How Sleep Supports Weight Loss

Hello FitFam,
Hope you all are safe.

Today I am going to address a lesser-known fact that plays a key role in weight loss and i.e. sleep. Though many of the weight loss programs focus on diet and exercise, quality and quantity sleep too helps regulate weight. Many studies have linked chronic sleep deprivation to an increased body mass index (BMI). Another study amongst adults aged 67-99 revealed that individuals who slept for 5 hours or less are three times more likely to develop obesity than those who get adequate sleep.

Less sleep also stimulates a cortisol (stress hormone) spike. This hormone enables your body to store energy to fuel your waking hours. This makes your body apt to hang on to fat. Sleeping too little also promotes an increase in appetite so you consume bigger portions of meals which in turn encourages weight gain. Hence getting adequate sleep is vital. That is when your body has no stress and is being restored. It’s when you sleep that you lose most of the weight. So to sleep your way to a healthy life, you must set a sleep schedule and adhere to it.

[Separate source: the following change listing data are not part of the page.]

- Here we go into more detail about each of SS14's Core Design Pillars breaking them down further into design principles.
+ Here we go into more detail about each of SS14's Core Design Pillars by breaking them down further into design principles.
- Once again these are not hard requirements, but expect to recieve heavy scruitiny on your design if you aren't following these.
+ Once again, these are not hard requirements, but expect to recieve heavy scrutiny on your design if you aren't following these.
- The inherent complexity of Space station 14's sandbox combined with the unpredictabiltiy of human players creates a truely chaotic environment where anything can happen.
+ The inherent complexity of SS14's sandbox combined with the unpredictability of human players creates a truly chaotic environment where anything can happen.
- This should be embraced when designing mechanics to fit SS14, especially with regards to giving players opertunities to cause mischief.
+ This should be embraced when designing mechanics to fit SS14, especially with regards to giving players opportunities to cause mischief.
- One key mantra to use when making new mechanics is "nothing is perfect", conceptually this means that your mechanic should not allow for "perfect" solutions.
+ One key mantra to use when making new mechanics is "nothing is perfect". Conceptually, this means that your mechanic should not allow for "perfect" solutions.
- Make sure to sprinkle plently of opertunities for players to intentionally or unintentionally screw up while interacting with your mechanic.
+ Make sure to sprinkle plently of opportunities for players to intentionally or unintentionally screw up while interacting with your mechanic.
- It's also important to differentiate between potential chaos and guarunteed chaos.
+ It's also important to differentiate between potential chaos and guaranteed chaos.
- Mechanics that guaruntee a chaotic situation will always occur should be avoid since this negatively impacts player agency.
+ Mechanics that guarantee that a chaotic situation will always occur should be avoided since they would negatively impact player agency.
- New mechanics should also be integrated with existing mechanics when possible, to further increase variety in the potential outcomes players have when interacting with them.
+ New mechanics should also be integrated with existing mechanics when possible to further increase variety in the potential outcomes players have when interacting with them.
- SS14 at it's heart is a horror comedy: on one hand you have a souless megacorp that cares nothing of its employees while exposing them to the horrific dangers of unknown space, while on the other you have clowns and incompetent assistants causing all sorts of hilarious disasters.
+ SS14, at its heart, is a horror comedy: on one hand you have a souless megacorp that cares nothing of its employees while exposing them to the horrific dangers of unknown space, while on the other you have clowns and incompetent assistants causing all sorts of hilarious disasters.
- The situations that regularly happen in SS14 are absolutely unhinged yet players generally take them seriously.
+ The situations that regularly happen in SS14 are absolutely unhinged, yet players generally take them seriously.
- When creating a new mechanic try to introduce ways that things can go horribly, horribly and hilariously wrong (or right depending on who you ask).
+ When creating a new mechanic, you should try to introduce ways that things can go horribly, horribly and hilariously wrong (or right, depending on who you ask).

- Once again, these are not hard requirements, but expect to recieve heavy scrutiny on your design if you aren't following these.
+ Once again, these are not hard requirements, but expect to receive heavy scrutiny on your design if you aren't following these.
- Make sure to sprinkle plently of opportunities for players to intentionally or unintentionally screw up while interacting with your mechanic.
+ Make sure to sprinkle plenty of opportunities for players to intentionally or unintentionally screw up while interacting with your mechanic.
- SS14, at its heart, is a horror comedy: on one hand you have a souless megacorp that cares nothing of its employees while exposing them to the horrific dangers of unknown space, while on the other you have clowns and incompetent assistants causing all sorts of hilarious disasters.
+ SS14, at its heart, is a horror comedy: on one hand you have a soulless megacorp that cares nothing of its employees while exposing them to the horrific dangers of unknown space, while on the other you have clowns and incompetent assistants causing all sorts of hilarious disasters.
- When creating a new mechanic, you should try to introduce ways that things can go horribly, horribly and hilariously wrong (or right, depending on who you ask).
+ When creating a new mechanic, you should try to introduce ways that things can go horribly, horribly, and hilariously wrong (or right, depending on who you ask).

The recommended number of hours of sleep is 6-8 hours (varies from person to person). Besides, the sleep one gets between 10 pm to 2 am is of utmost importance. This is when most of the activities happen and your body is brought back to restoration. That being said, sleeping early can indeed help your body manage its weight well. Also when you are ready for bed, switch off the light and put all your worries away. Focus on getting a good night’s sleep because that is very important for your good health and nothing should come in the way of that.